_What you should do_
State the number of lines in the records underneath where the word "PostService" turns up, and say nothing else.

[Records from a dataset]
........

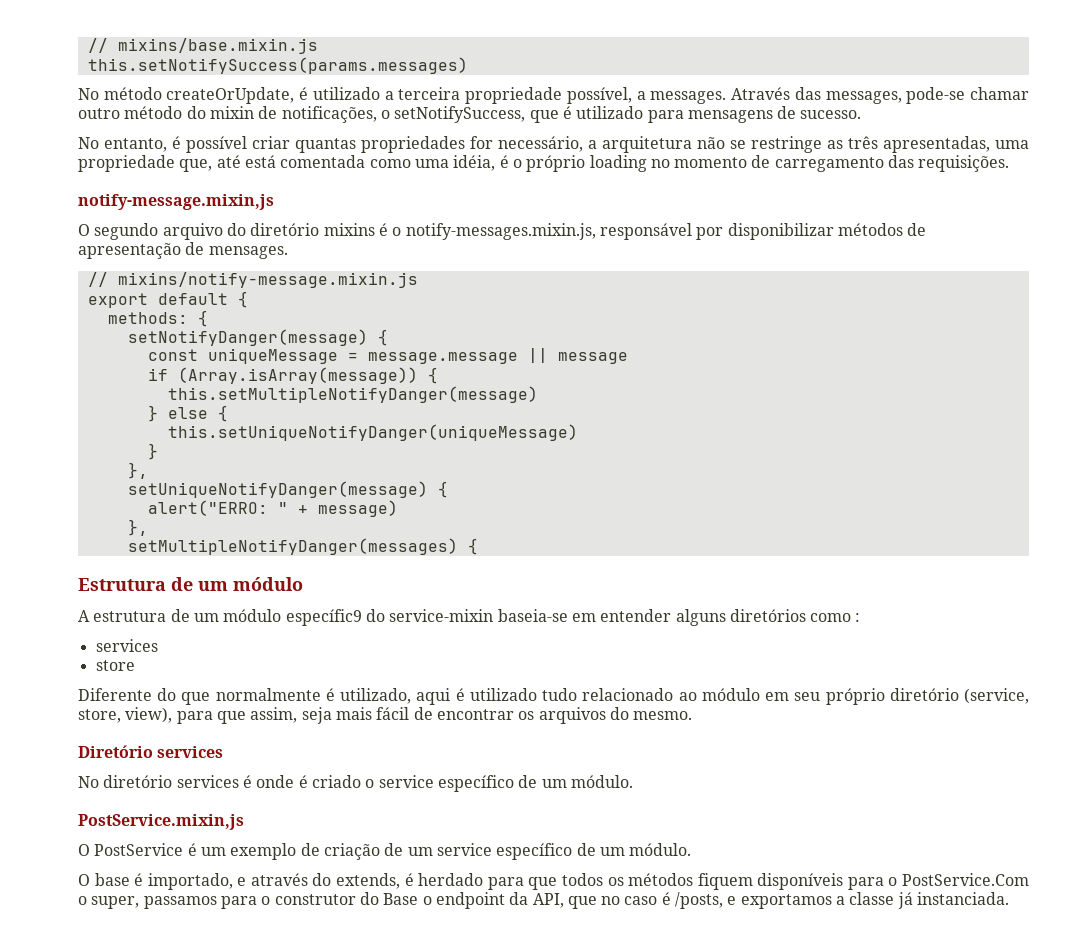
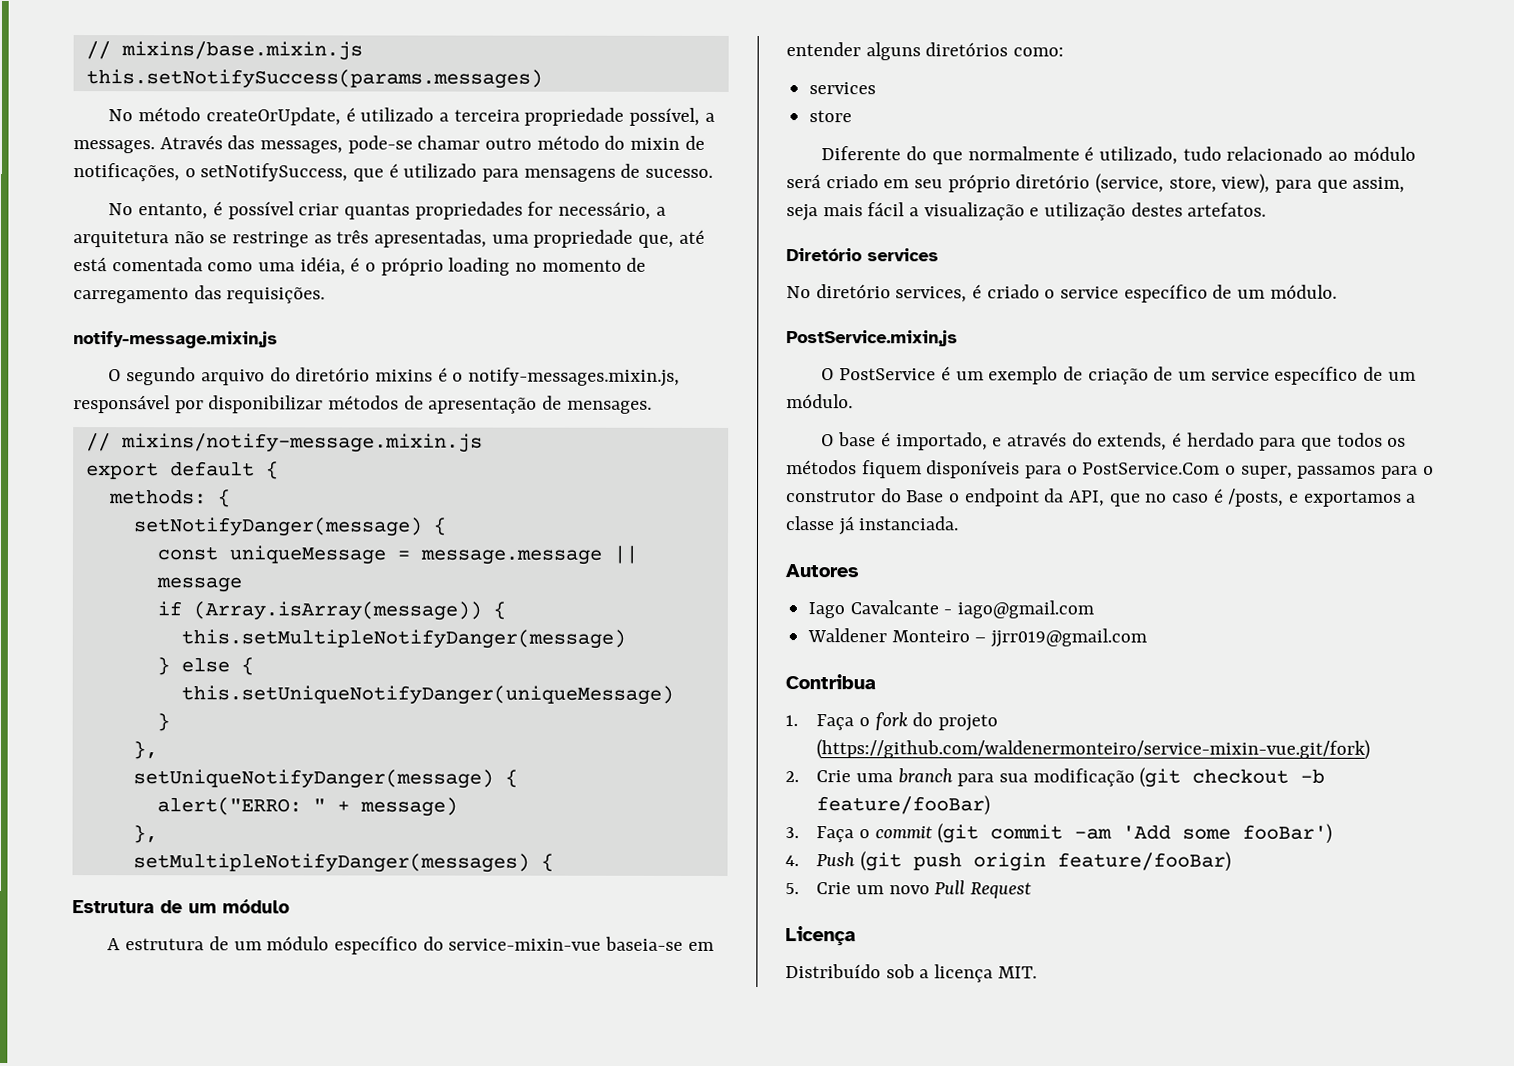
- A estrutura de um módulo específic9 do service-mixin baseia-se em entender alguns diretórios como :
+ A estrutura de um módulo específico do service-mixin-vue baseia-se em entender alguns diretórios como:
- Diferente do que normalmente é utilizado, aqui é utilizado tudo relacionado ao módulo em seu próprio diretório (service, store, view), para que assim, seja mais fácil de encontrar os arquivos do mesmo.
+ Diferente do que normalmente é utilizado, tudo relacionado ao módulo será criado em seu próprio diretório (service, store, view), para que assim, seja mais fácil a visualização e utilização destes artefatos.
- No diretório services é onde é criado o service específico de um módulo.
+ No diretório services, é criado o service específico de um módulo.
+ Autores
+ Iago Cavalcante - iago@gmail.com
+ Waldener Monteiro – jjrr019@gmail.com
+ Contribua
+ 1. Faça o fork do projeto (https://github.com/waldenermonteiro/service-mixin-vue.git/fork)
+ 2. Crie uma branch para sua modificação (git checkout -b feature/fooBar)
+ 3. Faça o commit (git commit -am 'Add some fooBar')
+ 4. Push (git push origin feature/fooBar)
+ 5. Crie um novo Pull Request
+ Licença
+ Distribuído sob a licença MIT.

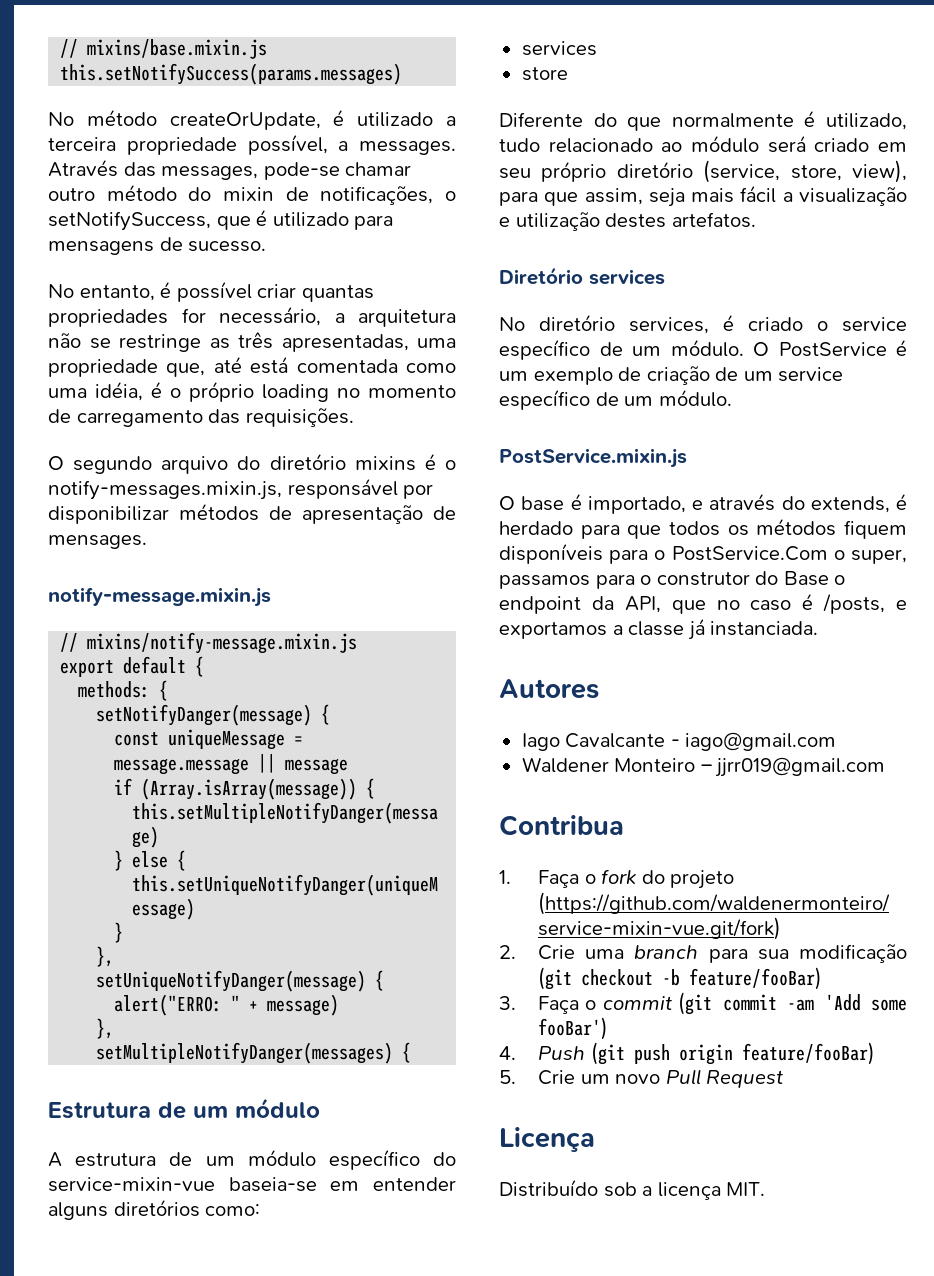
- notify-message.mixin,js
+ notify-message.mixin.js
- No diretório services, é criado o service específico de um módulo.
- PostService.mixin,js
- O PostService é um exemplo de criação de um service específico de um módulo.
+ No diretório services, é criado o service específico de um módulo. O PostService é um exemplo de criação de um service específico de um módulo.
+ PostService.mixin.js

........

_Task answer_
4